Well, because I’m curious—our initial agricultural ancestors, especially in colder climates, it’s like maybe you wanted to pack on an extra 20 pounds before winter hit, you know? So maybe that’s an evolutionary adaptation to ensure that from September to December, let’s say, that you took full advantage of the harvest.

So that if lean times come, it makes sense! Hey, because islanders who've been on islands for many generations are much more likely to become overweight on a North American diet.

And you’re much more likely to go through starvation periods on an island as a population.

And so people who are very efficient in their metabolisms or perhaps liable to overeat in times of plenty would have been people who survived. So you know—it’s interesting, right? If there’s a stable degree to which you’ll overeat high-calorie foods, that indicates that there’s a reason for that.

That’s not just random.

Yeah, so it's an adaptive survival mechanism! Those of us who are the most adept at putting on and storing fat would make it through the famine of winter.
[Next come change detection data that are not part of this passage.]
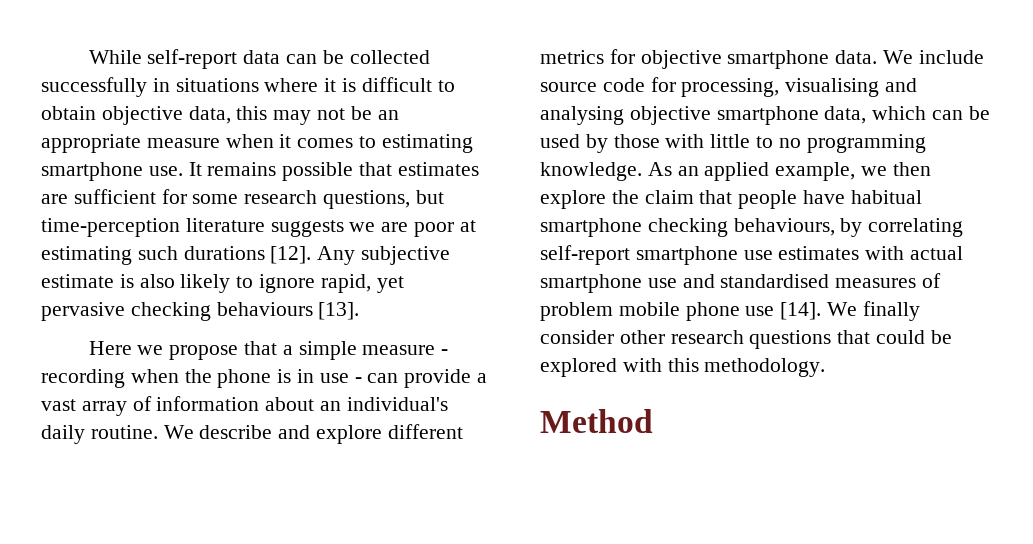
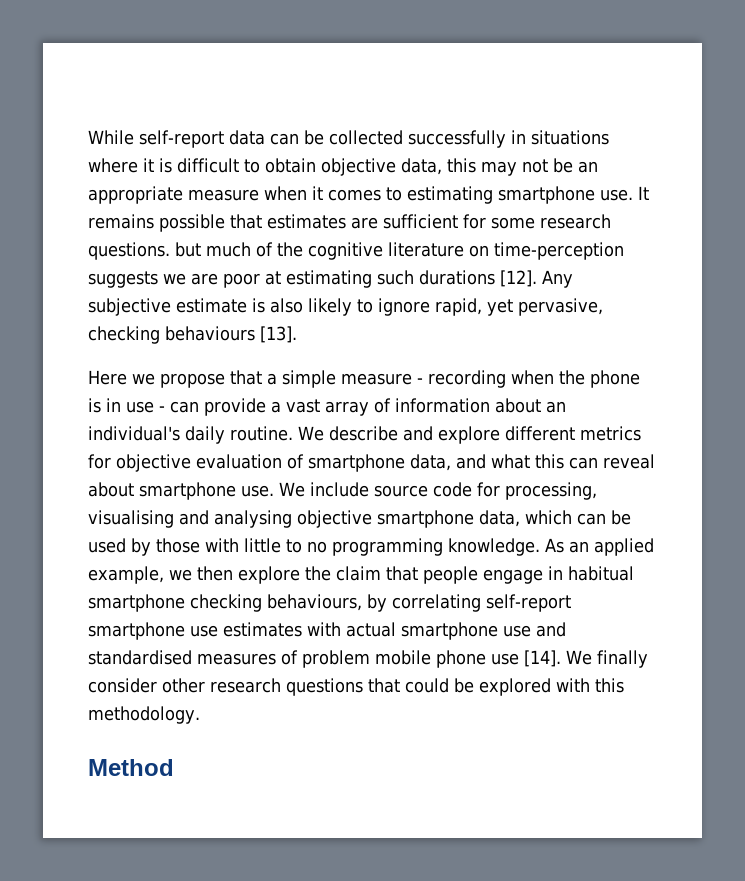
- It remains possible that estimates are sufficient for some research questions, but time-perception literature suggests we are poor at estimating such durations [12].
+ It remains possible that estimates are sufficient for some research questions. but much of the cognitive literature on time-perception suggests we are poor at estimating such durations [12].
- Any subjective estimate is also likely to ignore rapid, yet pervasive checking behaviours [13].
+ Any subjective estimate is also likely to ignore rapid, yet pervasive, checking behaviours [13].
- We describe and explore different metrics for objective smartphone data.
+ We describe and explore different metrics for objective evaluation of smartphone data, and what this can reveal about smartphone use.
- As an applied example, we then explore the claim that people have habitual smartphone checking behaviours, by correlating self-report smartphone use estimates with actual smartphone use and standardised measures of problem mobile phone use [14].
+ As an applied example, we then explore the claim that people engage in habitual smartphone checking behaviours, by correlating self-report smartphone use estimates with actual smartphone use and standardised measures of problem mobile phone use [14].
Well, and you can see why that wouldn’t happen in the case of animal products because your cows, your lambs, your goats, etc.—they can survive the winter no problem! You don’t have a storage problem there, and you don’t have a seasonality problem, so there’s no reason to pig out, so to speak.

Right!

Okay, so let’s go back to your mother.

So one of the awful things about neurological diseases is that you're very damaged by the time symptoms show up. I’ve read with Parkinson’s, for example, the relevant neurological tissue is 95% gone by the time any symptoms appear, right?

So that's brutal!

So with Parkinson’s disease, by the time you are diagnosed with the condition, about half of the dopaminergic neurons in the substantia nigra are already dead, and those are the neurons that produce dopamine—that control movement and the like.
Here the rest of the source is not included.